Entering its fifth season in Acura's lineup, the compact RSX sport coupe has few changes for 2006. One new body-color choice is offered. Significant performance and styling enhancements were developed for 2005.
In base form, the 2.0-liter four-cylinder generates 155 horsepower, in accordance with new testing standards established by the Society of Automotive Engineers. The performance-focused Type-S edition is now rated at 201 hp. A lower final drive ratio with the six-speed-manual gearbox in the Type-S, introduced for 2005, was intended to deliver quicker acceleration.
Both front-wheel-drive hatchback models use track-tuned suspensions that were enhanced for 2005 with reduced ride height, retuned bushings and thicker stabilizer bars. To produce handling traits that complement its increased engine output, the Type-S features firmer springs and dampers and a larger front stabilizer.
Designed with a particularly curvaceous profile, the RSX coupe has a pentagonal grille that resembles other Acura models. Tri-beam headlights, body-colored side sills and lower, rectangular air ducts are used.
The body displays chiseled accent lines and features short front and rear overhangs. Compound-curved window glass complements thin A- and B-pillars to improve visibility.
P205/55R16 tires on the base model are mounted on five-spoke alloy wheels. The Type-S rides on P215/45R17 tires.

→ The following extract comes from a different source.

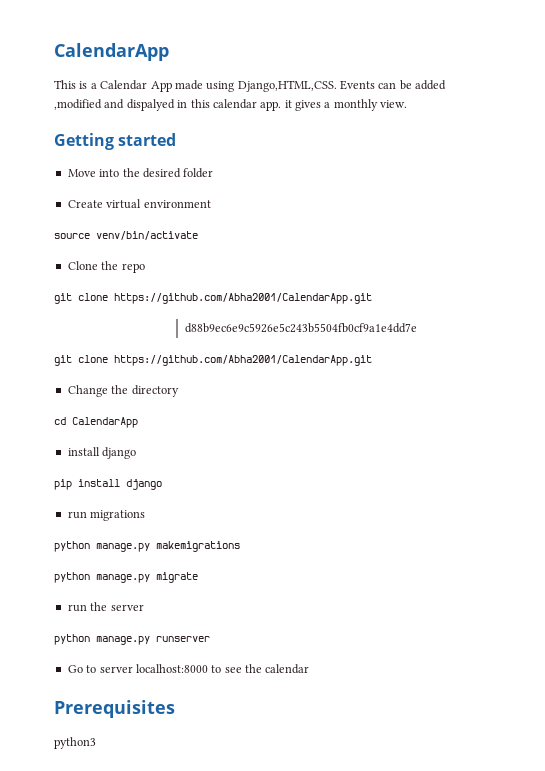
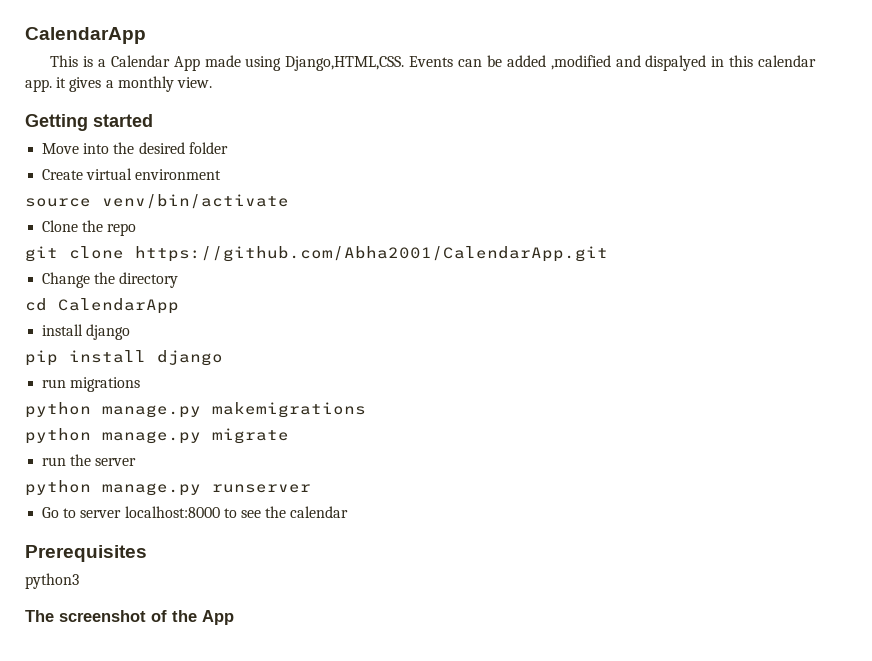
[185,323,418,333] [54,355,372,366] // d88b9ec6e9c5926e5c243b5504fb0cf9a1e4dd7e // git clone https://github.com/Abha2001/CalendarApp.git -> (608, 254) none
(96, 743) none -> [25,610,234,625] // The screenshot of the App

A power moonroof is standard, and the Type-S coupe gets a deck-lid spoiler.
Four people fit inside the RSX, which features two front bucket seats and a 50/50-split, folding rear seat. Base-model upholstery is fabric, but the Type-S gets perforated leather. Large gauges are grouped in a pod that's angled toward the driver. The seats gained more-supportive bolstering for 2005. A leather-wrapped steering wheel is installed, and a seven-speaker Bose stereo system with an in-dash six-CD changer goes into the Type-S. Cargo volume totals 16 cubic feet.
Under the Hood
The 2.0-liter four-cylinder engine in the base RSX produces 155 hp. The Type-S gets a stronger four-cylinder that generates 201 hp at 7,800 rpm and 140 pounds-feet of torque at 7,000 rpm; it requires premium fuel.
A five-speed-manual transmission is standard in the base model. The optional five-speed automatic has a manual-shift provision and incorporates Grade Logic Control, which holds the proper gear on steep grades and minimizes unnecessary shifting. The Type-S comes only with a close-ratio six-speed-manual gearbox.
Standard equipment includes all-disc antilock brakes, side-impact airbags, occupant-position and height sensors for the front passenger, front seat belt pretensioners and a LATCH system for child-safety seats.
Acura took an impressive leap forward with the defiantly sporty, exceptionally spirited RSX. Both versions behave in a manner comparable to its alluring style.
Crisper handling is a big bonus with the tautly suspended Type-S, which exacts little penalty in ride comfort. The base model rides even more pleasantly.
Base-model performance is eager with the automatic transmission, but the 155-hp engine emits a fair amount of blare when pushed to high rpm levels. Type-S acceleration scores as all-out energetic, and its richer exhaust note is especially satisfying. The easy-action close-ratio gearbox in the Type-S is one of the best around.